The result should be a faithful copy of every entry below, with the pictures left out.
# # # # #
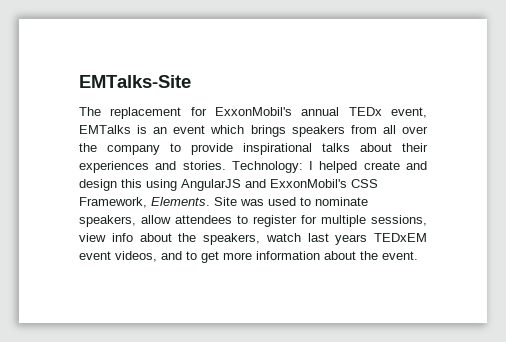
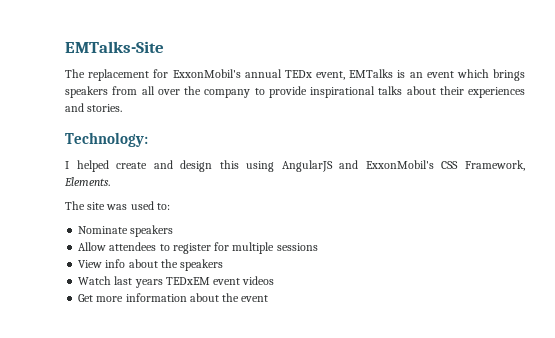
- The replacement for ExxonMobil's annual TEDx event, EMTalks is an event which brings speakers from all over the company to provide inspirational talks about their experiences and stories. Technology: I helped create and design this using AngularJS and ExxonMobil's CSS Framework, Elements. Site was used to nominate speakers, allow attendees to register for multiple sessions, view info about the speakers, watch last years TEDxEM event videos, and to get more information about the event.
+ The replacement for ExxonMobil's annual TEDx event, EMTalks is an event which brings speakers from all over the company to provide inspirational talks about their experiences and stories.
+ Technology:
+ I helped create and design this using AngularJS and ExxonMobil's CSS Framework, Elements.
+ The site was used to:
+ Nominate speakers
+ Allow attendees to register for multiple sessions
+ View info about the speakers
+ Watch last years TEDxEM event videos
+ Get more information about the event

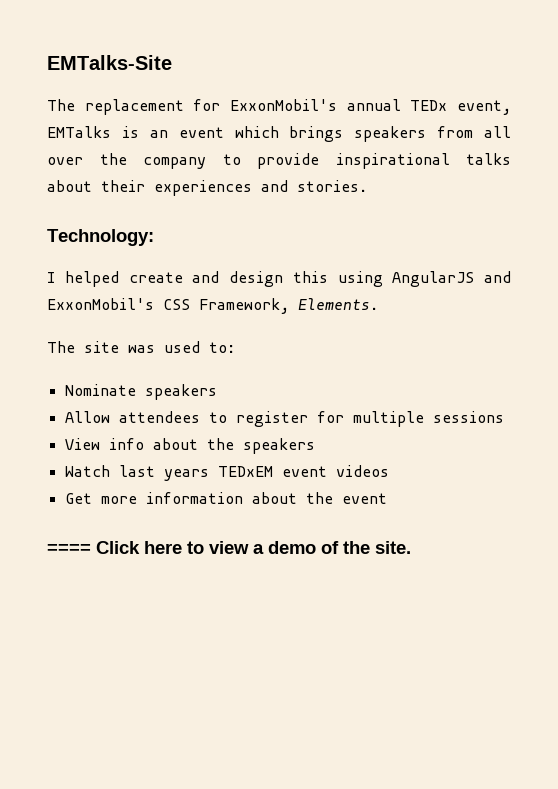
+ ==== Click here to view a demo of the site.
# # # # #
TASK OUTPUT:
- The replacement for ExxonMobil's annual TEDx event, EMTalks is an event which brings speakers from all over the company to provide inspirational talks about their experiences and stories. Technology: I helped create and design this using AngularJS and ExxonMobil's CSS Framework, Elements. Site was used to nominate speakers, allow attendees to register for multiple sessions, view info about the speakers, watch last years TEDxEM event videos, and to get more information about the event.
+ The replacement for ExxonMobil's annual TEDx event, EMTalks is an event which brings speakers from all over the company to provide inspirational talks about their experiences and stories.
+ Technology:
+ I helped create and design this using AngularJS and ExxonMobil's CSS Framework, Elements.
+ The site was used to:
+ Nominate speakers
+ Allow attendees to register for multiple sessions
+ View info about the speakers
+ Watch last years TEDxEM event videos
+ Get more information about the event

+ ==== Click here to view a demo of the site.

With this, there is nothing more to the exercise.